(Records excerpted from a collection)
- - - - - - -

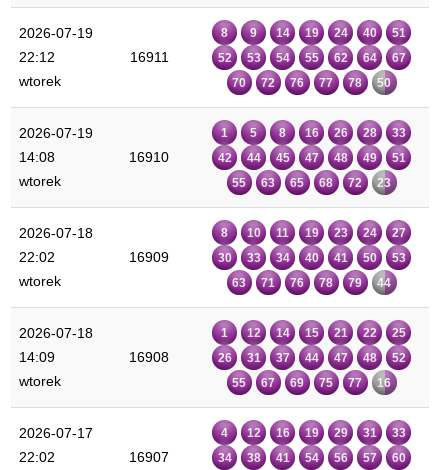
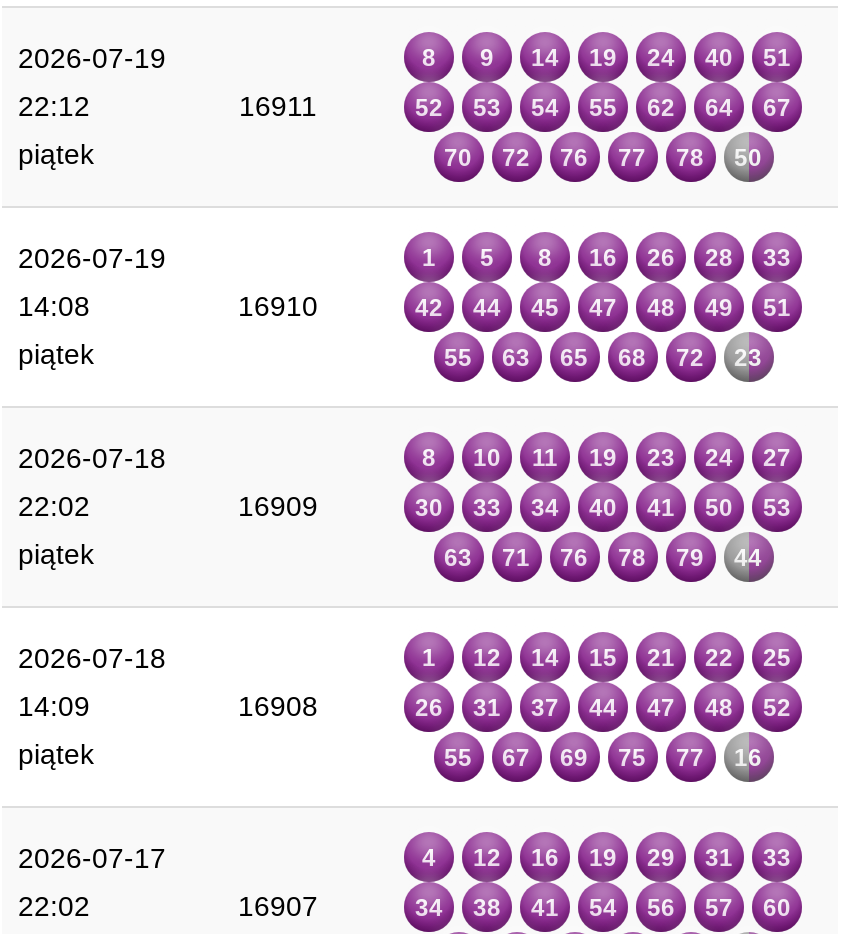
- wtorek
+ piątek

- wtorek
+ piątek

- wtorek
+ piątek

- wtorek
+ piątek
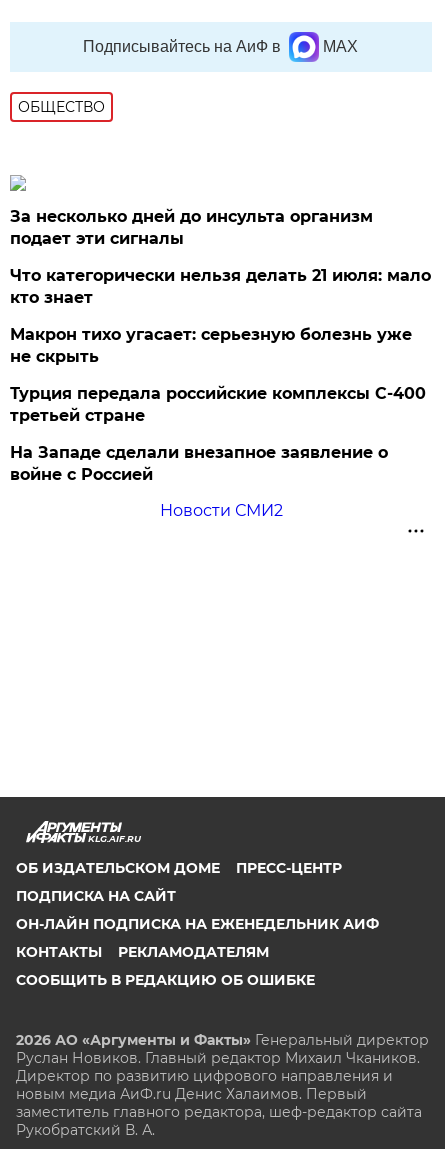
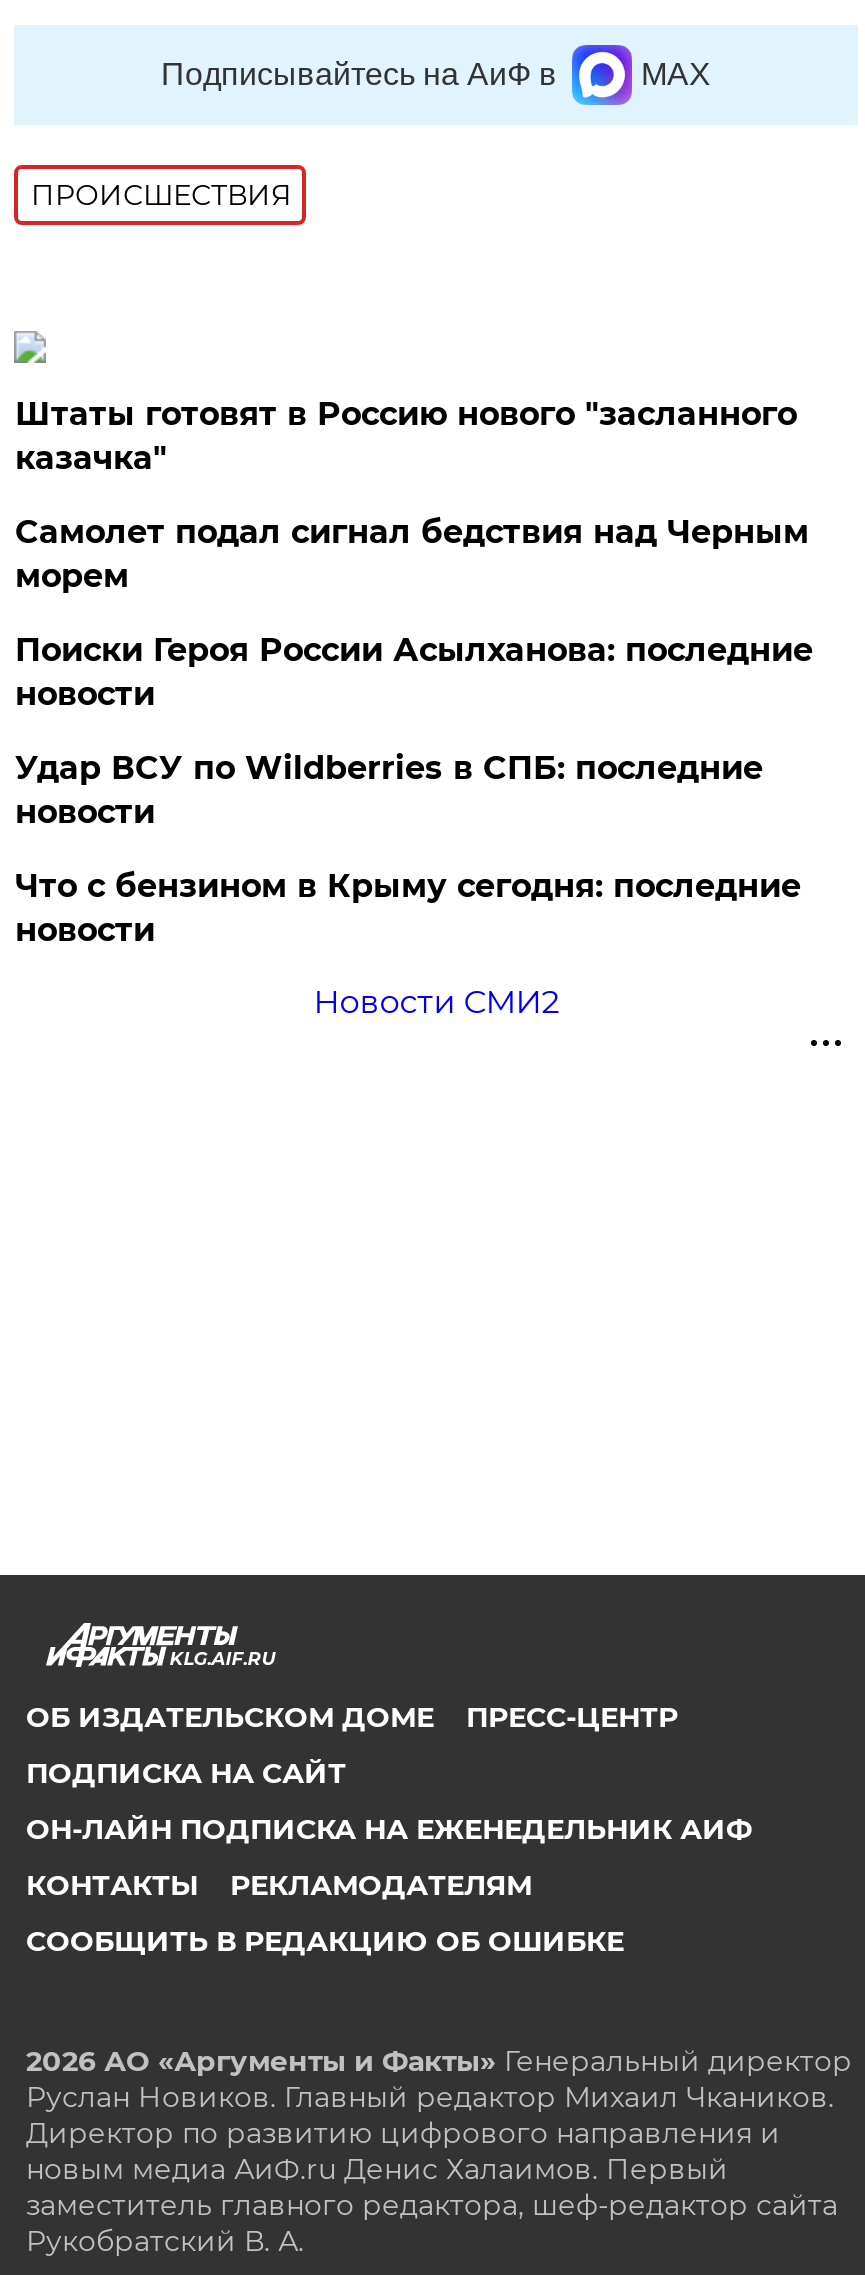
- ОБЩЕСТВО
+ ПРОИСШЕСТВИЯ

- За несколько дней до инсульта организм
- подает эти сигналы
+ Штаты готовят в Россию нового "засланного
+ казачка"

- Что категорически нельзя делать 21 июля: мало
- кто знает
+ Самолет подал сигнал бедствия над Черным
+ морем

- Макрон тихо угасает: серьезную болезнь уже
- не скрыть
+ Поиски Героя России Асылханова: последние
+ новости

- Турция передала российские комплексы С-400
- третьей стране
+ Удар ВСУ по Wildberries в СПБ: последние
+ новости

- На Западе сделали внезапное заявление о
- войне с Россией
+ Что с бензином в Крыму сегодня: последние
+ новости
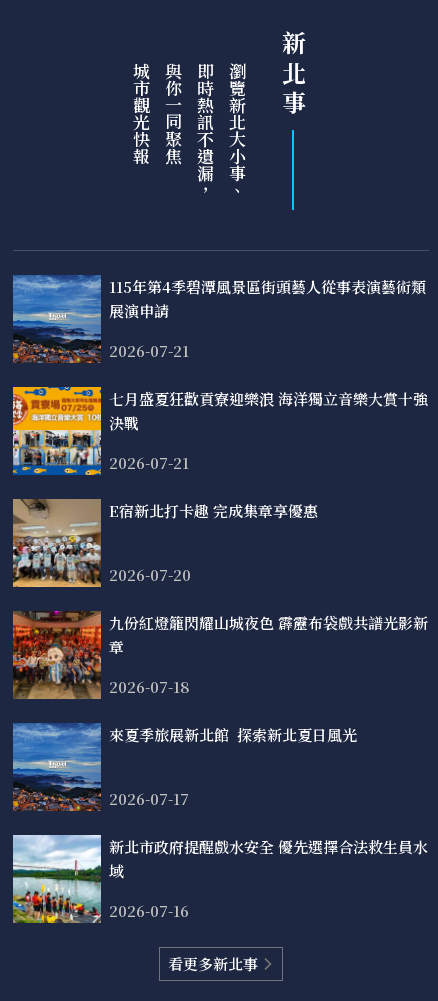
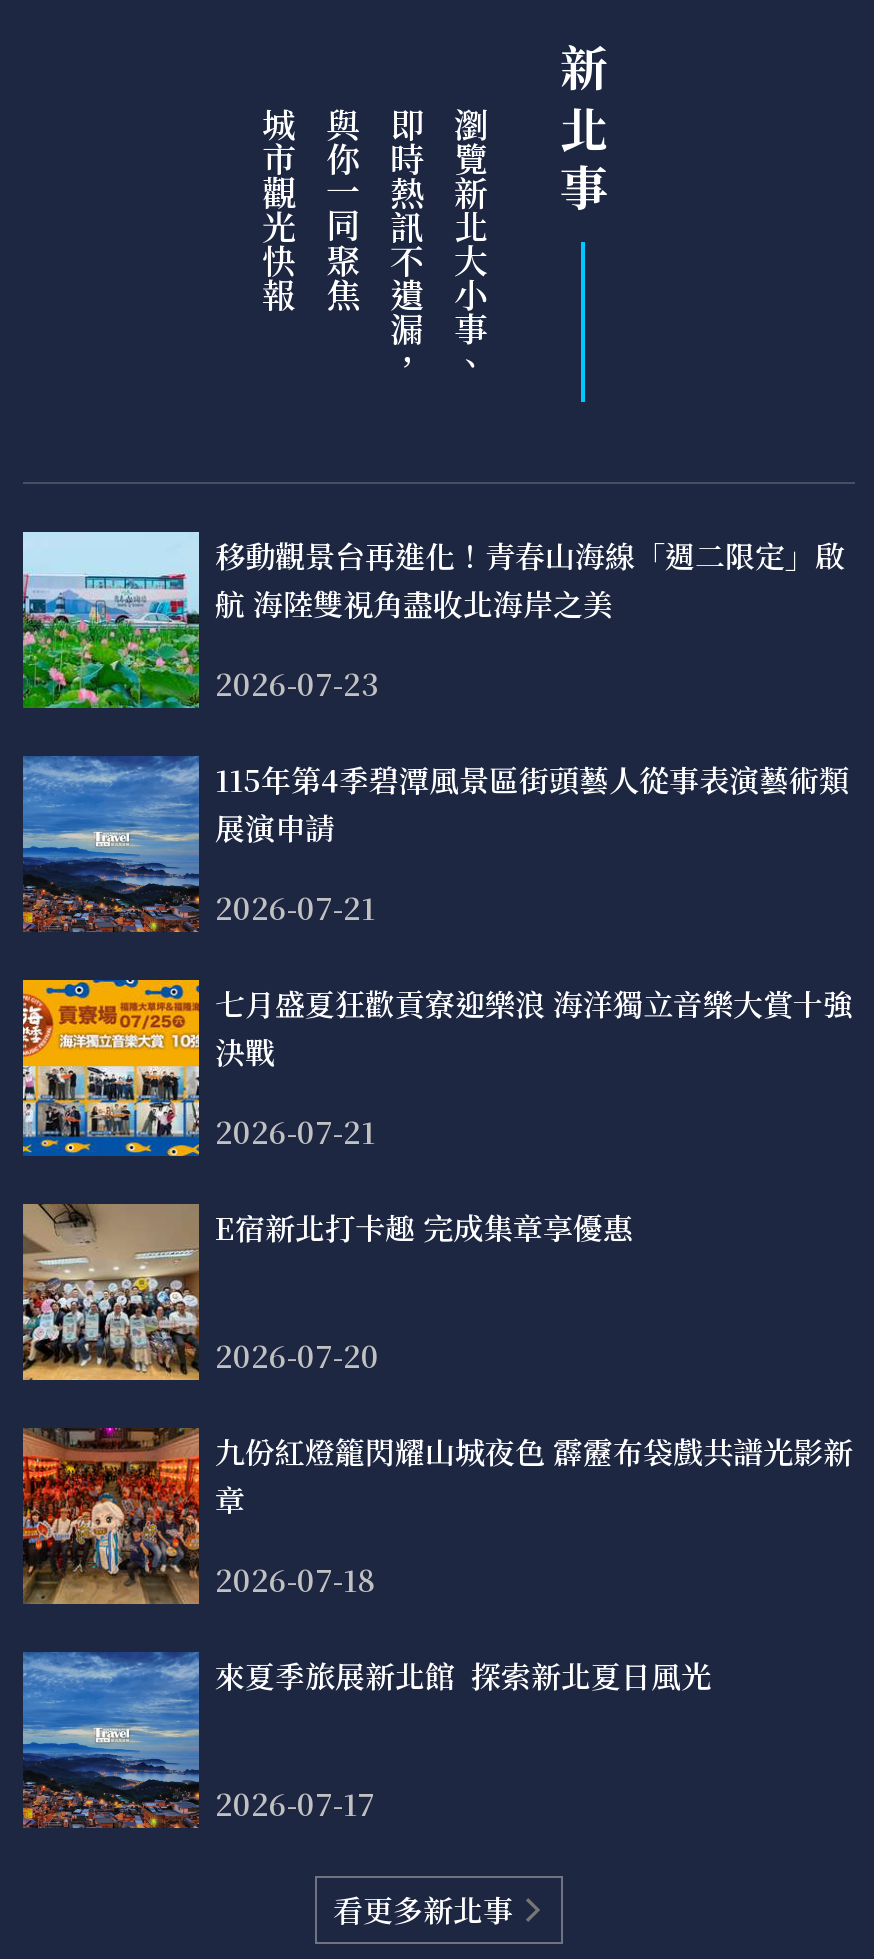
+ [image]
+ 移動觀景台再進化！青春山海線「週二限定」啟
+ 航 海陸雙視角盡收北海岸之美
+ 2026-07-23

moved down: [image] | 115年第4季碧潭風景區街頭藝人從事表演藝術類 | 展演申請 | ... | 來夏季旅展新北館 探索新北夏日風光 | 2026-07-17

- [image]
- 新北市政府提醒戲水安全 優先選擇合法救生員水
- 域
- 2026-07-16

- - - - - - -

TASK TO CARRY OUT -> Leaving the images out, return every record exactly.

EXERCISE RESPONSE ->
- wtorek
+ piątek

- wtorek
+ piątek

- wtorek
+ piątek

- wtorek
+ piątek
- ОБЩЕСТВО
+ ПРОИСШЕСТВИЯ

- За несколько дней до инсульта организм
- подает эти сигналы
+ Штаты готовят в Россию нового "засланного
+ казачка"

- Что категорически нельзя делать 21 июля: мало
- кто знает
+ Самолет подал сигнал бедствия над Черным
+ морем

- Макрон тихо угасает: серьезную болезнь уже
- не скрыть
+ Поиски Героя России Асылханова: последние
+ новости

- Турция передала российские комплексы С-400
- третьей стране
+ Удар ВСУ по Wildberries в СПБ: последние
+ новости

- На Западе сделали внезапное заявление о
- войне с Россией
+ Что с бензином в Крыму сегодня: последние
+ новости
+ [image]
+ 移動觀景台再進化！青春山海線「週二限定」啟
+ 航 海陸雙視角盡收北海岸之美
+ 2026-07-23

moved down: [image] | 115年第4季碧潭風景區街頭藝人從事表演藝術類 | 展演申請 | ... | 來夏季旅展新北館 探索新北夏日風光 | 2026-07-17

- [image]
- 新北市政府提醒戲水安全 優先選擇合法救生員水
- 域
- 2026-07-16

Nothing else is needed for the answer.